Зал был полон. Утомленные нескончаемой дневной жарой люди густо облепили столики. В этой пестрой людской толчее Гипця высмотрела смешные усики незнакомца, расположившегося за угловым столиком у окна. Тот, уже издали приметив девочку, приветствовал ее своей приторной улыбочкой и взмахом руки пригласил подойти поближе,
Девочка изо всех сил старалась сохранять спокойствие и выдержку, однако при виде нелепых черных усиков не смогла удержаться от смеха. Пытаясь справиться с ним, она кусала губы, старалась думать о печальном, но ничто не помогало. Уже подходя к столику, за которым сидел незнакомец, Гипця фыркнула, как разыгравшаяся кошка.
— Я вижу, у тебя холошее настлоение, — заговорил незнакомец. — Навелное, у тебя холошие новости.
Фыркнув еще раз, Гипця разразилась неудержимым смехом.
— Извините, — смутилась она и лукаво улыбнулась. — Уж очень все это смешно.
— Что тебе кажется смешным? — поинтересовался незнакомец, нахмурив брови.
— Все.
Незнакомец слегка дотронулся до ее руки.
— Успокойся, моя дологая. Я хотел бы услышать, посталалась ли ты лаздобыть интелесующие меня сведения? — продолжил он разговор уже шепотом.
— Да.
— И что, этого зонта в доме нет?
— Нет. И мне кажется, что такого зонта вообще не существует.
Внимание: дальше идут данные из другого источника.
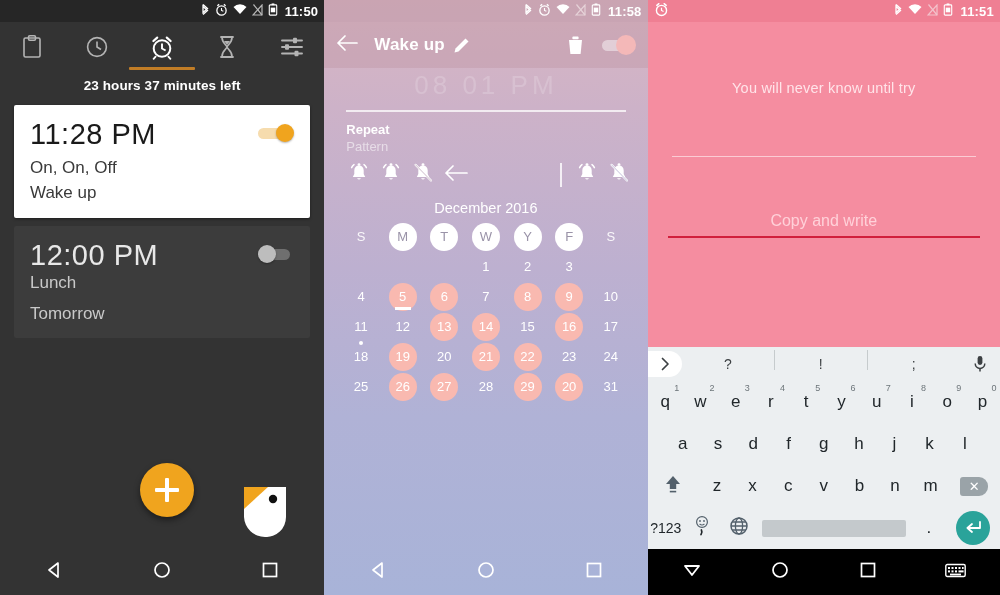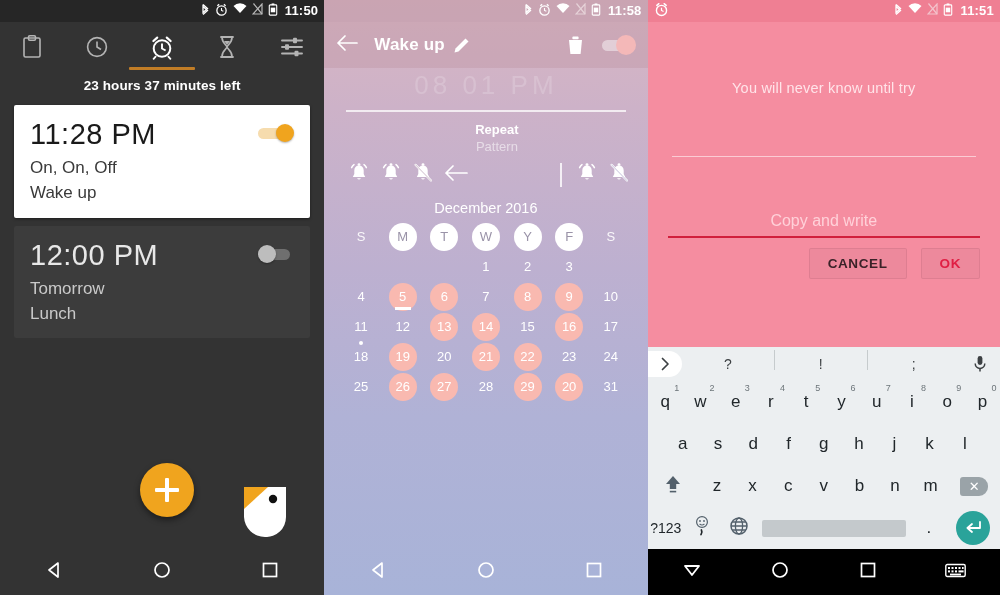"11:50" .statusbar .sb-right { align-items: flex-start -> center }
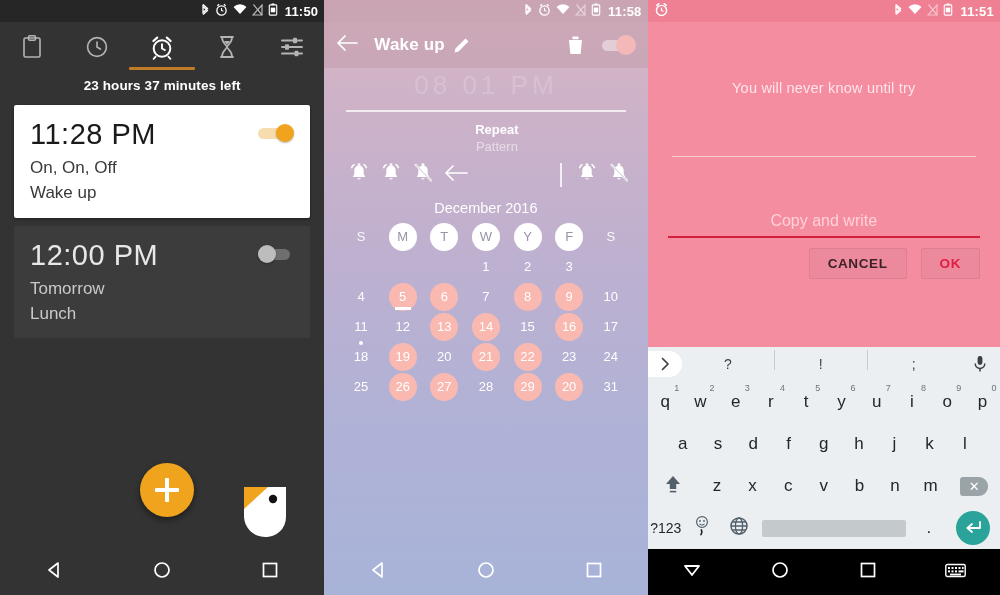"Repeat" .p2-repeat { text-align: center -> none }
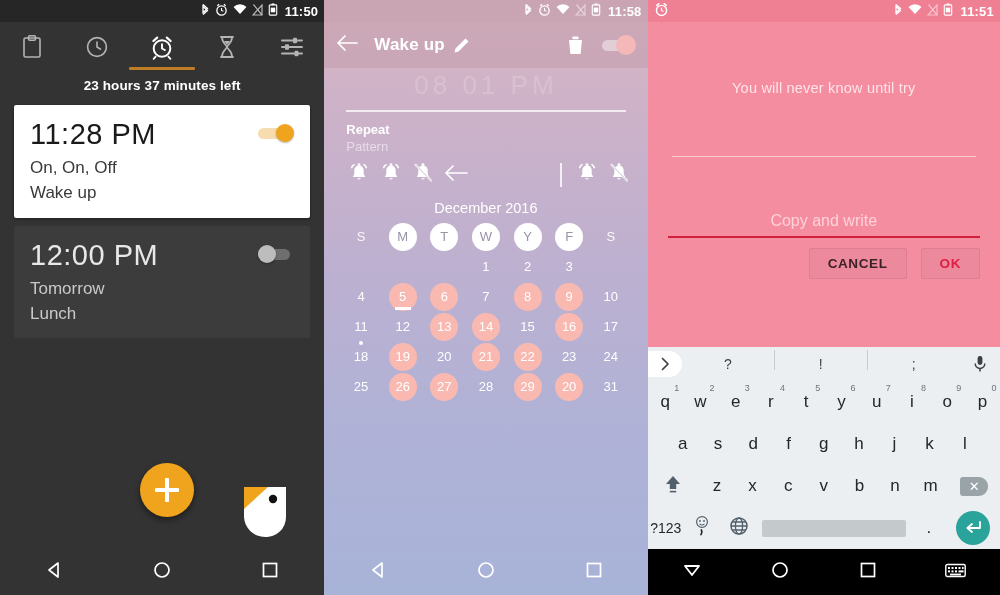"CANCEL" div.p3-btns { html: <div> <div>CANCEL</div> <div>OK</div> </div> -> none }
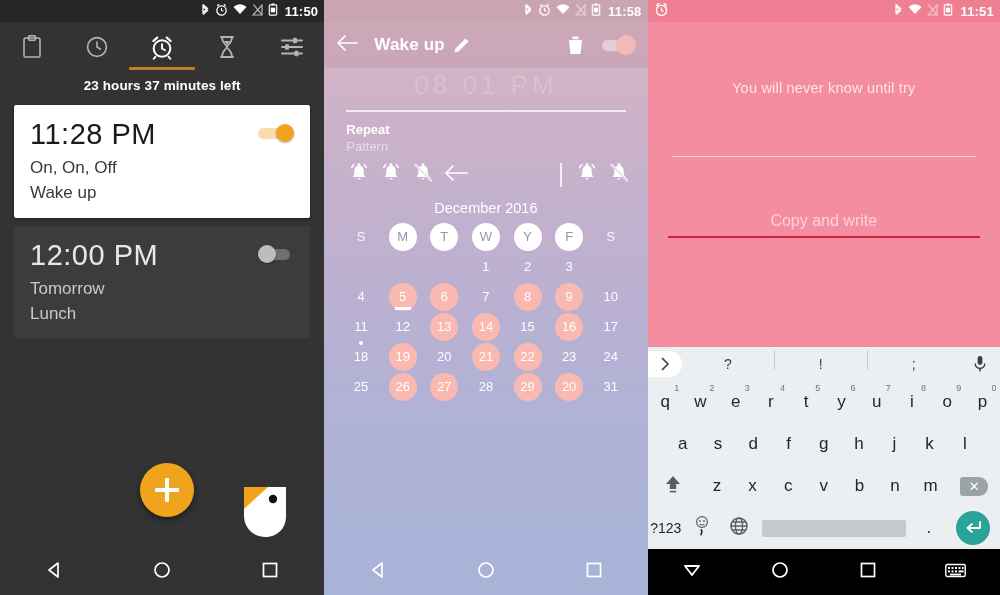"Tomorrow" div.alarm-sub { order: before "Lunch" -> after "Lunch" }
— Тише, моя дологая. Это вовсе не так смешно. Не ласплостланила ли ты свою любезность на то, чтобы сплавиться об этом пустяке у пани Баумановой?
— Я спросила, но пани Бауманова понятия не имеет ни о каком зонте.
— Тише! — прошипел незнакомец с изменившимся до неузнаваемости лицом. Оно не было уже ни смешным, ни нелепым, а выражало удивление и разочарование. И выглядело почти грозным. — Это интелесно, — тихо сказал мужчина, словно самому себе. —
Я был уведен, что пани Баумановой кое-что об этом известно. — Он взглянул на девочку. — Благодалю тебя, дитя мое. Ты и вплавду была члезвычайно мила и любезна. Не хочешь ли съесть полцию моложеного или кусочек толта?
— Спасибо, не хочется. — Гипця отрицательно качнула головой, и вдруг ни с того ни с сего у нее вырвалось: — Скажите, пожалуйста, а почему вы ищете такой старый зонт?